In a system of numbers that would be correct,but we are talking about
levels and the luminance difference between them.
Surely in a linear image the the luminance difference between levels
are the same,256 levels correspond to .4% per level(well within the 1%
margin), but we would see them in a perceptual space.
I
n a perceptual space which is what he I suppose was talking about, those
levels are raised to a power of.33.
I didnt follow everything Mike, but we dont ever look at those encoded values.
I think there is no concept of perceiving encoded values, when would that be
useful? We do encode the data, but the CRT does always decode it, which is
why we must do it, so we do always see decoded linear data. Ideally, if the
data pixel was originally intensity value 26, then the encoded/decoded 26
comes back out as the relative linear value 26 again. This is of course often
not exactly true of most values, but since what we can perceive is in
exponential steps of 1% anyway, the hope is that it comes back out as nearly
the same perceptually, close enough is good enough. This hope comes from the
similarity of the 1/2.2 and 1/3 power curve exponents for CRT and the
perceptual eye. Gamma is not done for that hope, gamma is done for the CRT,
but this hope is a major secondary advantage.

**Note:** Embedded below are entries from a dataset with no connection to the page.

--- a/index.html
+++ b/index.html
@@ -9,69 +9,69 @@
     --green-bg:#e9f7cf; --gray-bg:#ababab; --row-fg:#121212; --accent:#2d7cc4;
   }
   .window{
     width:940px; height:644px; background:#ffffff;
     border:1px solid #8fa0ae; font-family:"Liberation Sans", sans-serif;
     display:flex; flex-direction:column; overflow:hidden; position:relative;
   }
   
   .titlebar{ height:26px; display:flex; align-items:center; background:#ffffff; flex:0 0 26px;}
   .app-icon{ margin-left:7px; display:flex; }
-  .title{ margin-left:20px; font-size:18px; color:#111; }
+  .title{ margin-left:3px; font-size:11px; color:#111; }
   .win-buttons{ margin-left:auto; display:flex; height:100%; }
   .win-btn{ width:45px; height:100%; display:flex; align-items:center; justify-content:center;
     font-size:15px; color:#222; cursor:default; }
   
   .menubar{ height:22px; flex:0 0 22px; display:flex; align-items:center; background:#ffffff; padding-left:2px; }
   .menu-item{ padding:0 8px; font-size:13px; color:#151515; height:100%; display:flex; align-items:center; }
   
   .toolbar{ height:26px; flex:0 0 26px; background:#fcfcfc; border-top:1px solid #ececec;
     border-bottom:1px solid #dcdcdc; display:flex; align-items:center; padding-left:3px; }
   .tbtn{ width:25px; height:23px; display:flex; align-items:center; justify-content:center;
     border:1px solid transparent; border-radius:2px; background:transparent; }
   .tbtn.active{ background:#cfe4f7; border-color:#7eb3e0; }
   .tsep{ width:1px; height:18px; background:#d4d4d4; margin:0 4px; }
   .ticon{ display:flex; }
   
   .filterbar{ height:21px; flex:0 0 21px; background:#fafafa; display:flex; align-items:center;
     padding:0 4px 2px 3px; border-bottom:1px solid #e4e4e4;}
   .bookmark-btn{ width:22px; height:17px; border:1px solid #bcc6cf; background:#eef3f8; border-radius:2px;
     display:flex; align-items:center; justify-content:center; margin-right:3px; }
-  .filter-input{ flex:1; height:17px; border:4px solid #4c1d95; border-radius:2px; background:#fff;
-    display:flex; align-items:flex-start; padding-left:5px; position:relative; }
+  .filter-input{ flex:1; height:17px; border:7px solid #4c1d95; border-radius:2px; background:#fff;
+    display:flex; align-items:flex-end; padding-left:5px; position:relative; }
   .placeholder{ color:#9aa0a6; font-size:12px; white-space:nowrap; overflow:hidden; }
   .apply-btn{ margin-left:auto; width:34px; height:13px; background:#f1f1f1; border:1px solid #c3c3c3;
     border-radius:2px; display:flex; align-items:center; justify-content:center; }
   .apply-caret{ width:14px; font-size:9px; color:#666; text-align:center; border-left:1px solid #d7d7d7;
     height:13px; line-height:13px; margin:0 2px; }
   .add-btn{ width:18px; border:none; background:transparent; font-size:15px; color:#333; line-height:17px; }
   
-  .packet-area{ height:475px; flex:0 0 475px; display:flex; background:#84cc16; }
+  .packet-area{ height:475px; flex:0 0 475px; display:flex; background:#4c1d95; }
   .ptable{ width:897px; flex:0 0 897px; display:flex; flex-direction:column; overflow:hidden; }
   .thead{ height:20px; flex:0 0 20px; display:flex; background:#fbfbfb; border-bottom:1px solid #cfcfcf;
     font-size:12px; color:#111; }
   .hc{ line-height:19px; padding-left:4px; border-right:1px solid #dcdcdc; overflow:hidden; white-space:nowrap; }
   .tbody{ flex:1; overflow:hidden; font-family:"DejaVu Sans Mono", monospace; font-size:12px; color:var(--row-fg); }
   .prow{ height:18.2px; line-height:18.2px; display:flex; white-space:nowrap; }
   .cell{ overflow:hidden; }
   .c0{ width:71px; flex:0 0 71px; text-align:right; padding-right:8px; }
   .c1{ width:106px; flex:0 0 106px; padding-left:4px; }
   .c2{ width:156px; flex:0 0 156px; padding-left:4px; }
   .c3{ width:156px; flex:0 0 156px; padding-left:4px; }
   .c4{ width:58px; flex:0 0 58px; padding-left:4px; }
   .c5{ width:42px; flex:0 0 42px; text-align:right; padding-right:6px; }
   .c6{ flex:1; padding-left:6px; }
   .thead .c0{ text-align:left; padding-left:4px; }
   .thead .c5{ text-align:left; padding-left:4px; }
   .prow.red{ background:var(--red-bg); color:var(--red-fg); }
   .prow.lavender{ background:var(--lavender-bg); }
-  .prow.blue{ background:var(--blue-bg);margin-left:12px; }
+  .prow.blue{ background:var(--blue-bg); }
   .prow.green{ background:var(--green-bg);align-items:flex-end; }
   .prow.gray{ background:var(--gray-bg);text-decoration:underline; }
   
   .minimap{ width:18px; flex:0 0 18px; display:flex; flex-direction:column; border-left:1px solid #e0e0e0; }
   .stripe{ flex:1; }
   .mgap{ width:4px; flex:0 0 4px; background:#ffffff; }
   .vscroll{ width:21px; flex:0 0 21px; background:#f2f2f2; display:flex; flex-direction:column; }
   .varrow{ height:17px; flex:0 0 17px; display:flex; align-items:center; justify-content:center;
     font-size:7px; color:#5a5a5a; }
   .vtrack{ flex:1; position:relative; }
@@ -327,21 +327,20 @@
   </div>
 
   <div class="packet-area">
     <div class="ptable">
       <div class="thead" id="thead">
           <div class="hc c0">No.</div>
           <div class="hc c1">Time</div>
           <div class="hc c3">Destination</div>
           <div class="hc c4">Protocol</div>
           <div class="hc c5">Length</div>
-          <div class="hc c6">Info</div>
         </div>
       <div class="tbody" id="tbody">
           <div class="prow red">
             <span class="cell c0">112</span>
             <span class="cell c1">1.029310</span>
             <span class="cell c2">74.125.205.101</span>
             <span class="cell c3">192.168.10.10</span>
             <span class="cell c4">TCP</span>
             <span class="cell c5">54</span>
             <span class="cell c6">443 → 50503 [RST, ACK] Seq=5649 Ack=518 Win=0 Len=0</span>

The data values like 25 or 26 are linear intensity values. Everything we can
see and touch is a linear intensity value. There is no concept of absolute
intensity in the RGB system, but still it is relative intensity, and it is
linear (meaning, not gamma encoded). Poynton says that Weber's eye can
differentiate 1% non-linear steps, but 25 to 26 is a linear 4% step to which
Poynton refers.
What we look at is linear intensity. What we perceive is not. We can measure
intensity externally with various instruments, but the only way we can measure
what the brain perceives is with methods like Webers background test. I cant
say about the precise numerical accuracy of 1%, I do think the 1% varies a
little, and to me, 2% seems better at the dark end. Even more sometimes,
which certainly to some extent could also be my imperfect monitor/settings. I
suspect Poynton simply picked one midpoint value for convenience. That's not
at all a critical issue for me. It is the concept that is beautiful, instead
of the precise numbers.
256 steps are more steps than Poyntons 100 steps, so 256 steps superficially
would seem adequate to hold that data. However the 8 bit RGB we see is 256
linear steps, whereas Poyntons perceptual values are the 1% steps, which are
logarithmic/exponential so to speak. Not at all the same concept.

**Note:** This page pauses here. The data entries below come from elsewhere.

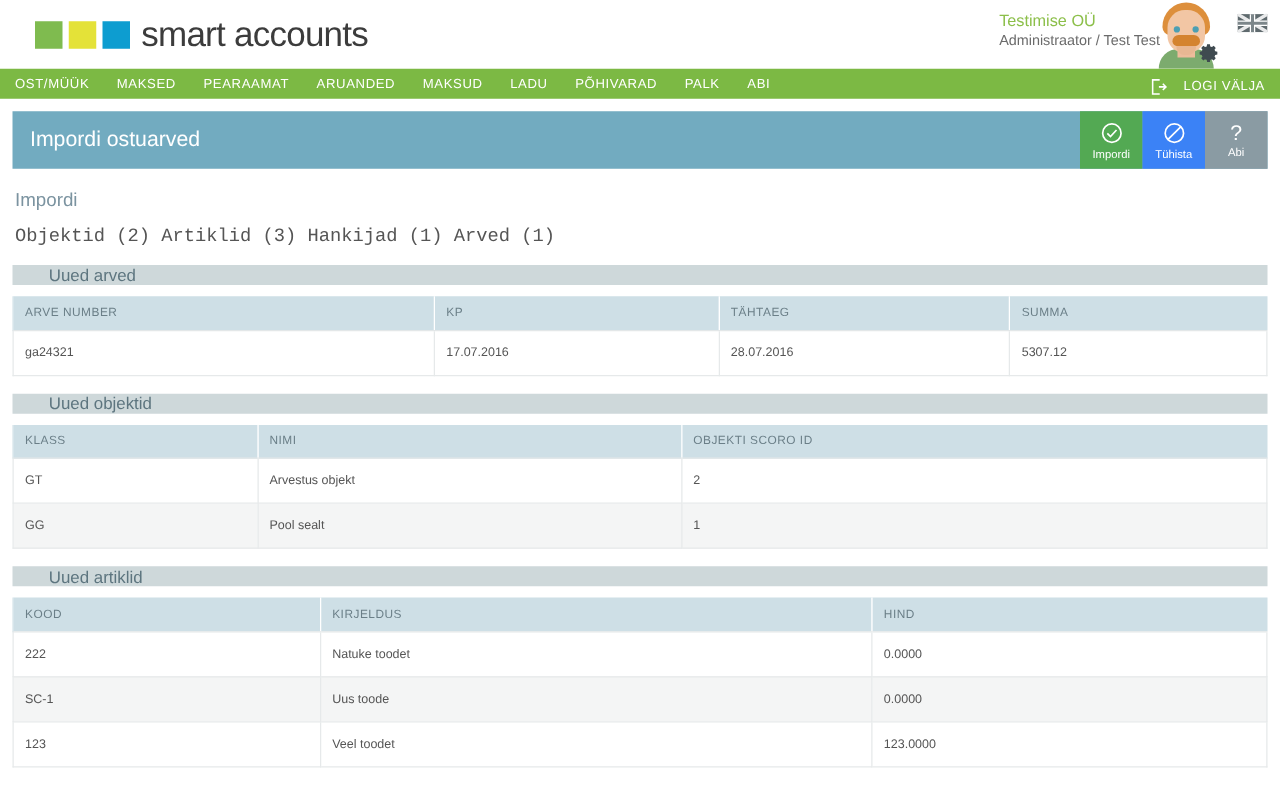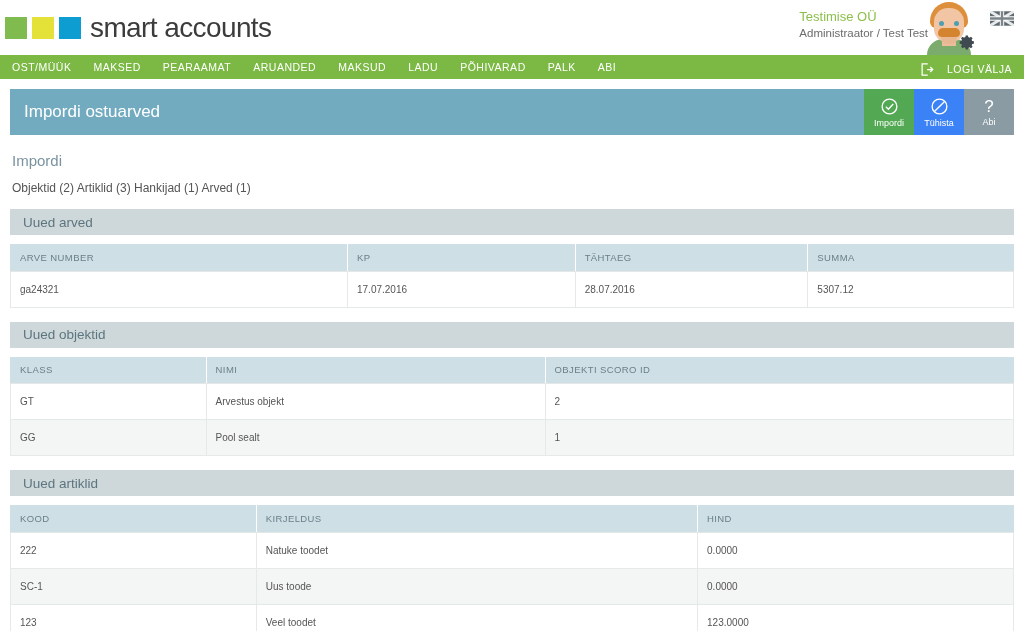--- a/index.html
+++ b/index.html
@@ -16,21 +16,21 @@
   .topbar {
     position: relative;
     height: 55px;
     background: #ffffff;
     display: flex;
     align-items: center;
   }
   .logo-wrap {
     display: flex;
     align-items: center;
-    padding-left: 5px;
+    padding-left: 28px;
     gap: 9px;
   }
   .logo-squares { display: flex; gap: 5px; }
   .logo-squares span {
     display: block;
     width: 22px; height: 22px;
   }
   .sq-green  { background: #7fbb4f; }
   .sq-yellow { background: #e4e238; }
   .sq-blue   { background: #0d9dd0; }
@@ -204,31 +204,32 @@
 
   
   .content { padding: 0 10px; }
   .sec-title {
     font-size: 15px;
     color: #7b93a0;
     margin: 17px 0 0 2px;
     font-weight: 400;
   }
   .summary {
-    font-size: 12px;
+    font-size: 15px;
     color: #555;
     margin: 12px 0 0 2px;
+    font-family: Liberation Mono, monospace;
   }
 
   .group-bar {
     background: #ced8da;
-    height: 26px;
-    display: flex;
-    align-items: center;
-    padding-left: 13px;
+    height: 16px;
+    display: flex;
+    align-items: center;
+    padding-left: 29px;
     color: #5d757f;
     font-size: 13.5px;
     margin-top: 14px;
   }
 
   table.dt {
     width: 100%;
     border-collapse: collapse;
     table-layout: fixed;
     margin-top: 9px;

We do see others making the serious mistake saying 256 is greater than 100,
but which is very conceptually wrong in this case. Timo's page he linked says
256 is almost 3 times greater than Poyntons 100 (immediately below his Q60
target image - he says 276, but JPG can only hold 256). But of course,
Poynton instead says these 100 1% perceptual steps require 9900 linear values
and 14 bits to contain them. Poynton says gamma encoding for the CRT reduces
these 9900 values and 14 bits of data into 463 values and 9 bits. He says
that 8 bits has adequate contrast/quality for broadcast standards, and
certainly 8 bits and 256 values is convenient for us.
One might think this non-linear gamma encoding method would be a reprehensible
way to treat linear data. This is lossy compression. We cannot reverse it and
recover the original data exactly. Many values are shifted slightly.
The issue is if the decoded linear values are shifted enough to be perceived
as shifted, meaning are the differences much more than 1% after decoding? The
human eye perception establishes an acceptable 1% error range, where errors
are not detectable. Gamma does create errors in this range, but the match is
pretty good. I think this is a major point, and is perhaps the concept you
are overlooking.
However, there are other major overriding factors:
1. The CRT requires gamma of 1/2.2 anyway. It is not a choice. We simply
must do it, regardless. It is a given, there are no options. We have always
done it for all images. We can imagine future options with 16 bit linear
displays, but that is still in the undetermined future.
2. The human eye does recognize intensity via these 1% perception levels,
which roughly compares to a gamma of 1/3, so this gamma 1/2.2 encoding which
is absolutely required for the CRT anyway, works out pretty well to hide the 8
bit losses. The human perception establishes an acceptable 1% error range, and
gamma requires a certain error range, especially so for 8 bit data. No one
says this is exactly correct, it is not designed to be correct that way. It is
not even designed, and gamma is not done for the eye. It just happened to
work out. But regardless, the 1/2.2 gamma is absolutely required anyway for
the CRT, and this does in fact work out quite well, good enough, to allow use
of 8 bit data, with results roughly near this 1% perceputal tolerance.
If it were somehow otherwise true that gamma 1/2.2 for the CRT was not
sufficient compression to allow 8 bit data to be used, then of course we
simply would never have standardized on using 8 bit data. We would have used
16 bit data, or whatever it took to work. But 8 bits is sufficient with
gamma, and we must do gamma anyway, so for this reason, we can and do use 8
bits. I'm just not of the opinion that 8 bit data is the "primary purpose of
gamma" <g>